Duas ou três palavras a respeito de neutralidade política

Por Adalton Marques, Gabriel Pugliese e Delcides Marques*

 

A noção de neutralidade no Programa Escola sem Partido pretende superar “doutrinações” e “ideologias”. No entanto, o modo como a noção é utilizada carece de debate. Neutralidade assume, em política, um significado completamente diferente daquele utilizado em ciência.

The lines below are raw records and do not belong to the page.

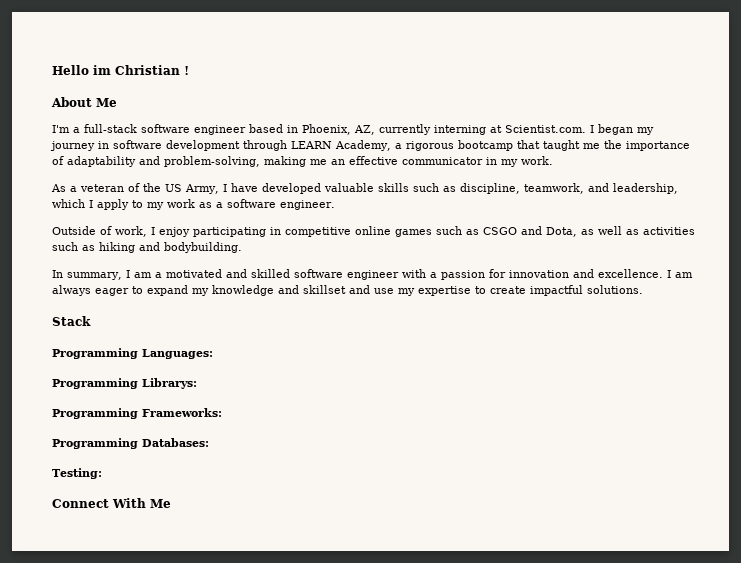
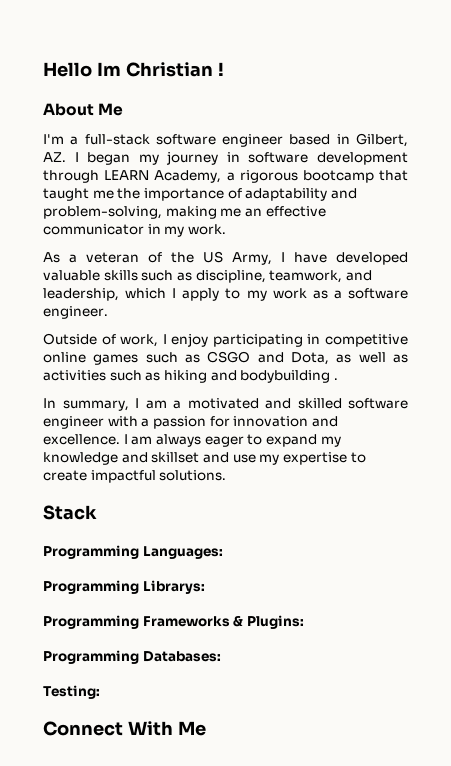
- Hello im Christian !
+ Hello Im Christian !
- I'm a full-stack software engineer based in Phoenix, AZ, currently interning at Scientist.com. I began my journey in software development through LEARN Academy, a rigorous bootcamp that taught me the importance of adaptability and problem-solving, making me an effective communicator in my work.
+ I'm a full-stack software engineer based in Gilbert, AZ. I began my journey in software development through LEARN Academy, a rigorous bootcamp that taught me the importance of adaptability and problem-solving, making me an effective communicator in my work.
- Outside of work, I enjoy participating in competitive online games such as CSGO and Dota, as well as activities such as hiking and bodybuilding.
+ Outside of work, I enjoy participating in competitive online games such as CSGO and Dota, as well as activities such as hiking and bodybuilding .
- Programming Frameworks:
+ Programming Frameworks & Plugins:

O KRISIS vem a público manifestar-se criticamente diante das propostas legislativas que visam constituir o Programa Escola sem Partido. Esse Programa pretende controlar a forma e a função do ensino, tornando obrigatório um conjunto de procedimentos para os professores, resguardando a educação do “abuso da liberdade de ensinar”. Evitando com isso qualquer tipo de “doutrinação” nas escolas, o que incluiria de forma bastante combativa a “teoria ou ideologia de gênero” e qualquer “cooptação político-partidária ou ideológica”. É um Programa, portanto, que se arvora na responsabilidade de substanciar a educação nacional atendendo aos seguintes princípios: neutralidade (política, ideológica e religiosa do Estado), pluralismo (de ideias no ambiente escolar), liberdade (de aprender e de ensinar, de consciência e de crença), vulnerabilidade (do educando como parte mais fraca na relação de aprendizado) e direito (compreendido como liberdade de consciência e de crença do aluno, em acordo com as convicções dos pais). Configura-se assim como um esforço para evidenciar os alegados perigos do que chama de “prática da doutrinação política e ideológica nas escolas”. Mas esse esforço de mostrar com clareza, lucidez e iluminação apresentam seus próprios problemas.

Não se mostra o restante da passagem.